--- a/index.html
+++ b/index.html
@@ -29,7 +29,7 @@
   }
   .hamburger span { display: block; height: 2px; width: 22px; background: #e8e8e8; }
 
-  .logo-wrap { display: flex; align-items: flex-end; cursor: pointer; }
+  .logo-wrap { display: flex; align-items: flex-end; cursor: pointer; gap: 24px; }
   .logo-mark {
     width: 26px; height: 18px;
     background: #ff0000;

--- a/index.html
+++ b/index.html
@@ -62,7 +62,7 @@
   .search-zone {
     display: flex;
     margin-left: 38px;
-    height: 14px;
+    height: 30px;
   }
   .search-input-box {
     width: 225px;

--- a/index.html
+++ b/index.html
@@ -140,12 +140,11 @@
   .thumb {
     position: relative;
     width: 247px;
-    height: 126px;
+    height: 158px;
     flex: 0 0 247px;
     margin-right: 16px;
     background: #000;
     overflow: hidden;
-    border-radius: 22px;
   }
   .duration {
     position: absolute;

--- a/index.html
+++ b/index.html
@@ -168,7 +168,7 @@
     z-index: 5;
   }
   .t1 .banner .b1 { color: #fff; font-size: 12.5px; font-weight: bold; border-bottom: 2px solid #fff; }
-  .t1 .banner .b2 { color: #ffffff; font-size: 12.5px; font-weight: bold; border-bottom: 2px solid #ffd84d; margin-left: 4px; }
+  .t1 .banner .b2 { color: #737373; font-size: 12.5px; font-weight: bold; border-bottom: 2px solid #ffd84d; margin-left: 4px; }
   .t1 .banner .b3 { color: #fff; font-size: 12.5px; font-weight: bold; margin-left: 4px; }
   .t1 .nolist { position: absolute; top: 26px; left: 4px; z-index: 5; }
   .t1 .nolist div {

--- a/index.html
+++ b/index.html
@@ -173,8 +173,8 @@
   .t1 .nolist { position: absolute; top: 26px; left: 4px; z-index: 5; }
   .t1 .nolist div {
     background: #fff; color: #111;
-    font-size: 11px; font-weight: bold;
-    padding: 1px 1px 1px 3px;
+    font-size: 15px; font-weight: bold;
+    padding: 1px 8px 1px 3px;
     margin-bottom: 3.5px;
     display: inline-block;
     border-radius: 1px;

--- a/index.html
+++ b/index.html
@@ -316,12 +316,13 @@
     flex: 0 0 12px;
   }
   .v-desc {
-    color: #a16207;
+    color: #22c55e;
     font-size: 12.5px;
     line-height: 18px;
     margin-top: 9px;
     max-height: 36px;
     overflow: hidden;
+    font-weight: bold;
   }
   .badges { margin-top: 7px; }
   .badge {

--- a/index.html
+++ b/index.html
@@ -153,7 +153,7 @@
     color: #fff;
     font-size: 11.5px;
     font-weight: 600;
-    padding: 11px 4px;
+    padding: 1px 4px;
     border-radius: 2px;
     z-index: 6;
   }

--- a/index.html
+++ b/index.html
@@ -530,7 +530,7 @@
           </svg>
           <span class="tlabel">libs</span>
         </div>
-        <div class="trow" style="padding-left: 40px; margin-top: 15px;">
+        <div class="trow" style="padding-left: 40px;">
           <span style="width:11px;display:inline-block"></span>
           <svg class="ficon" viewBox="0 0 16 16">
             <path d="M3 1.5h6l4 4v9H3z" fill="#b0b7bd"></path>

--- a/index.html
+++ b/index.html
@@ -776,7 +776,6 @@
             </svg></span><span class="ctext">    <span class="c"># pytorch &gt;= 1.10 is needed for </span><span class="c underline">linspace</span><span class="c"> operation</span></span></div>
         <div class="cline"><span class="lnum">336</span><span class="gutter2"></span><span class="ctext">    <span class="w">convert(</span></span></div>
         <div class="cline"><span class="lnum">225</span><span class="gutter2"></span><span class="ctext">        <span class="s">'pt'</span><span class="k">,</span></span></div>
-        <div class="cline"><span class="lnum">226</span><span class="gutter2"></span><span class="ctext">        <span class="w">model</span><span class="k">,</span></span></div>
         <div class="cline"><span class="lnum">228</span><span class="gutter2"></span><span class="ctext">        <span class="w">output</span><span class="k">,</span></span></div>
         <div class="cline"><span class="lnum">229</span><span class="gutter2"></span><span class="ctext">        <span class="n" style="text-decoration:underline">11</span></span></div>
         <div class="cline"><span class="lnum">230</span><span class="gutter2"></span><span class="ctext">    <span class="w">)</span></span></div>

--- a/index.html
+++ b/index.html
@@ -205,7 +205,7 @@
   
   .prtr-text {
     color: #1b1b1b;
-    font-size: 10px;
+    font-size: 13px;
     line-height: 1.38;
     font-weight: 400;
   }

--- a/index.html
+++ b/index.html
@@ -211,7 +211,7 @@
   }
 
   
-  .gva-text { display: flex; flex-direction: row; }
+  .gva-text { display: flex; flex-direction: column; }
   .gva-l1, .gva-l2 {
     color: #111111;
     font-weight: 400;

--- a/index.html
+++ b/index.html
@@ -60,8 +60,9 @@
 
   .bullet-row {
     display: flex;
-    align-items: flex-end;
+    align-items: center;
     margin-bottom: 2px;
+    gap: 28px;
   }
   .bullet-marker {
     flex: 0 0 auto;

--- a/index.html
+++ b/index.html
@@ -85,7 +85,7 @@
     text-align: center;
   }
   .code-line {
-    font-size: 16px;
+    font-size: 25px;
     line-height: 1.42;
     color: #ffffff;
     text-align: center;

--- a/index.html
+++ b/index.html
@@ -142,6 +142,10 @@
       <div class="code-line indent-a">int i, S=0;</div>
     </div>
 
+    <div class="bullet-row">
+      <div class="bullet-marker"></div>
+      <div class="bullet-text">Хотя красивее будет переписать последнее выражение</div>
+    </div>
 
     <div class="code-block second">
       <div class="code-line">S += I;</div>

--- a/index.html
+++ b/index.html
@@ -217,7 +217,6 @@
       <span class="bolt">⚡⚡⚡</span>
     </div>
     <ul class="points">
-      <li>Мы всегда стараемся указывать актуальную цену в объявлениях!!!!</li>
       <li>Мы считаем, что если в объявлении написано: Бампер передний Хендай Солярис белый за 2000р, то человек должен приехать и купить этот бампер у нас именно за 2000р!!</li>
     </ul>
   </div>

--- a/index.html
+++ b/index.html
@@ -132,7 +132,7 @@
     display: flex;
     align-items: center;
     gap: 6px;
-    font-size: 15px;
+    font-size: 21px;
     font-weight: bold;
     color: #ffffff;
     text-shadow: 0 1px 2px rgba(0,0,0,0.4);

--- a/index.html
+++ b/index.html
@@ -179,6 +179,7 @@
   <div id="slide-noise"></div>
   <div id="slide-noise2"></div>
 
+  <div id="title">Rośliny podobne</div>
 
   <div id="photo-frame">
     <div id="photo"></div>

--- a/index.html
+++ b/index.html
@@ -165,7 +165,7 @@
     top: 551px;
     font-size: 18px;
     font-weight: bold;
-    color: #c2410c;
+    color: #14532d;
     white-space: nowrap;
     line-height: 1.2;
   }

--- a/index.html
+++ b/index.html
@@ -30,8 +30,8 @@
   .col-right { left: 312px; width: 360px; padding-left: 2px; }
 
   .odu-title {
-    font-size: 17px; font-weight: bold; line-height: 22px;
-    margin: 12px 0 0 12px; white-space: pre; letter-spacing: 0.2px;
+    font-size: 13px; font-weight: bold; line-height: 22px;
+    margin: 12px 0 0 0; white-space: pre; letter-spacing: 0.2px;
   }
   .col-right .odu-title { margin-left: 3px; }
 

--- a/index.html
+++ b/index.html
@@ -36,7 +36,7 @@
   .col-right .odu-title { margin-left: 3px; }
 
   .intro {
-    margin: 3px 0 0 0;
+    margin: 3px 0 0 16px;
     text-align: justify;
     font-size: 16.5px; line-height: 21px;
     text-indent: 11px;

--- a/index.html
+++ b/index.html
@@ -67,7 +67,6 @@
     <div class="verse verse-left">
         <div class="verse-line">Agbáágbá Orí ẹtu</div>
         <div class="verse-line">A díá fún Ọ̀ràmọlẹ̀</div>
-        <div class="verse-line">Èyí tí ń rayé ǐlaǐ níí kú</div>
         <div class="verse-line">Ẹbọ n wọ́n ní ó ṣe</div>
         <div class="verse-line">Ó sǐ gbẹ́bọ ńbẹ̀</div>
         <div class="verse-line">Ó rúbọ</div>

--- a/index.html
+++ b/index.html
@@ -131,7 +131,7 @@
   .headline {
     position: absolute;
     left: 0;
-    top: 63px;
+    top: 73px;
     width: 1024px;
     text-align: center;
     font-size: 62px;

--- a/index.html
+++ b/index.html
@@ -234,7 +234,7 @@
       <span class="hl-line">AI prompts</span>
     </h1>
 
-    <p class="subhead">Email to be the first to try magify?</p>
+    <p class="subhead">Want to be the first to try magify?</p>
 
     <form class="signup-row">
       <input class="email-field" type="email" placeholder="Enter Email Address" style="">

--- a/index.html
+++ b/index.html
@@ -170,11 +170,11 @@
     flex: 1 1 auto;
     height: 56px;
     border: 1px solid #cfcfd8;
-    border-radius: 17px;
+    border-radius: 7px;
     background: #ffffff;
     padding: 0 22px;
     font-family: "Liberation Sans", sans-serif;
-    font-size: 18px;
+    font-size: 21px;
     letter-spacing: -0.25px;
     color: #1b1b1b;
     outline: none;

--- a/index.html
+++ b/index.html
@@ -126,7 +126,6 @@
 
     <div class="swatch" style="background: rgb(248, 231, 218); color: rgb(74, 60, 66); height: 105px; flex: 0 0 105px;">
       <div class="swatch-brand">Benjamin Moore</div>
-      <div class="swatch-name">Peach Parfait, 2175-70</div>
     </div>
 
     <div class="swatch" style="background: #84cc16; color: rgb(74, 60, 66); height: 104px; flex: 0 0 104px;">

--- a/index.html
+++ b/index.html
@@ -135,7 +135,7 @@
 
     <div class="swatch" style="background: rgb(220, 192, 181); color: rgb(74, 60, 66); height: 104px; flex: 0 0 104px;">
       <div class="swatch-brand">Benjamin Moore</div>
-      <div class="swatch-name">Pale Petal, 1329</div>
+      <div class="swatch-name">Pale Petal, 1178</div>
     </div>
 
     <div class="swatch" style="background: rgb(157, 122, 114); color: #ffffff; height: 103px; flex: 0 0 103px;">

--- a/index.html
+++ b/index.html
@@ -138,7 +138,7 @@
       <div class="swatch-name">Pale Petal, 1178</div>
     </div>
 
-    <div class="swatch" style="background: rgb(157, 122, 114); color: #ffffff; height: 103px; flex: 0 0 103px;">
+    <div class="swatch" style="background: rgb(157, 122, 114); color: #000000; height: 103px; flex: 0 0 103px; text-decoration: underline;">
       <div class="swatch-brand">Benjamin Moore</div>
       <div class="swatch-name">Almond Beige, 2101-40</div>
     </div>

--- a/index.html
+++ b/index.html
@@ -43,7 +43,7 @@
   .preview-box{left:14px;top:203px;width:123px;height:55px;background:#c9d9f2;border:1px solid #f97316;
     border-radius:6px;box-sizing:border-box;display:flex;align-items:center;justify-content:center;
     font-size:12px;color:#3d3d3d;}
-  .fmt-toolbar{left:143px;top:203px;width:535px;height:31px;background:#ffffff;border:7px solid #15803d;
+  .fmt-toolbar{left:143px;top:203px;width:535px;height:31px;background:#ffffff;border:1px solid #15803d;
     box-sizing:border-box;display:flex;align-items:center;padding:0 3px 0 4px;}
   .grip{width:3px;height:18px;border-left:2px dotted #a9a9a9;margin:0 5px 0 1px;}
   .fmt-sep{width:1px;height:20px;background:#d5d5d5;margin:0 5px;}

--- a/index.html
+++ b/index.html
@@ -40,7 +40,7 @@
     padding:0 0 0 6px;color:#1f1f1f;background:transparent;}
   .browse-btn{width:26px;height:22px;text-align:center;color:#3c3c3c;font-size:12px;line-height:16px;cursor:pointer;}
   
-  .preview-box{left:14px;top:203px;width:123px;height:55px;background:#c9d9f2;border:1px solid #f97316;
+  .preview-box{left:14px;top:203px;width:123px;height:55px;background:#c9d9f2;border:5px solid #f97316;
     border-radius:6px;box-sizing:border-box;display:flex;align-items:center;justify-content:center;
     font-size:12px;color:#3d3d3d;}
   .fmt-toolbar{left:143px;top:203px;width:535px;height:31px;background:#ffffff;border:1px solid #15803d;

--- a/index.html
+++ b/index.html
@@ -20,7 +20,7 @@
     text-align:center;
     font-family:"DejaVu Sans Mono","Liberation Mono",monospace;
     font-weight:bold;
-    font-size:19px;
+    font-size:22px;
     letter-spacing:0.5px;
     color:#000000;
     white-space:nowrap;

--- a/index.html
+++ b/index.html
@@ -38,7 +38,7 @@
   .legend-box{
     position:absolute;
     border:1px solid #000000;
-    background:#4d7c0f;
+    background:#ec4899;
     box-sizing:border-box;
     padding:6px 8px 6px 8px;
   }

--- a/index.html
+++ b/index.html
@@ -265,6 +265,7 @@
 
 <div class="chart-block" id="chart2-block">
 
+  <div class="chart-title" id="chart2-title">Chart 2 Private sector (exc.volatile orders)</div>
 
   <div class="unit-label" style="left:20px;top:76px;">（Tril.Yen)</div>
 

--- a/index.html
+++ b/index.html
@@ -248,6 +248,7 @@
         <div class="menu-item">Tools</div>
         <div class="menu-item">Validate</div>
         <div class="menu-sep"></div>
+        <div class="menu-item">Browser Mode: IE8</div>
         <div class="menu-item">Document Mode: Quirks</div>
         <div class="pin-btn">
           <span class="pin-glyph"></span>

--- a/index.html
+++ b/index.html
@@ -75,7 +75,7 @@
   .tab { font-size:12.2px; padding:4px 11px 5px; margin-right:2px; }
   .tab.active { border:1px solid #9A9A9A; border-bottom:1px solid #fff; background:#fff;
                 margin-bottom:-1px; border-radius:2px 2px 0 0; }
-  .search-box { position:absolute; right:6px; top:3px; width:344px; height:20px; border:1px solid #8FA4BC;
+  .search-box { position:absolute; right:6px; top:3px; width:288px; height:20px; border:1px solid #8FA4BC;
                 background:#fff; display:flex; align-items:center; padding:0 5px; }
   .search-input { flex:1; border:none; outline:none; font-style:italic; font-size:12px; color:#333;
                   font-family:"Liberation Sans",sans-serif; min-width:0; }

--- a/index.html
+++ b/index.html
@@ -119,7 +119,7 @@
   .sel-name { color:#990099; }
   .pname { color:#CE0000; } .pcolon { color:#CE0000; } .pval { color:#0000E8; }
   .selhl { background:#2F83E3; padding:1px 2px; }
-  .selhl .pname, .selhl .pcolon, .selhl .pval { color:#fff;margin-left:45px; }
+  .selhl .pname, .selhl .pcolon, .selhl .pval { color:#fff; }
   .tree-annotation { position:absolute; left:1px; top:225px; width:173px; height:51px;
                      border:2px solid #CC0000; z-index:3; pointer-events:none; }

TASK DIRECTIONS: Return the lines of the listing where the string "first" appears.

WRITTEN ANSWER:
-    <p class="subhead">Email to be the first to try magify?</p>
+    <p class="subhead">Want to be the first to try magify?</p>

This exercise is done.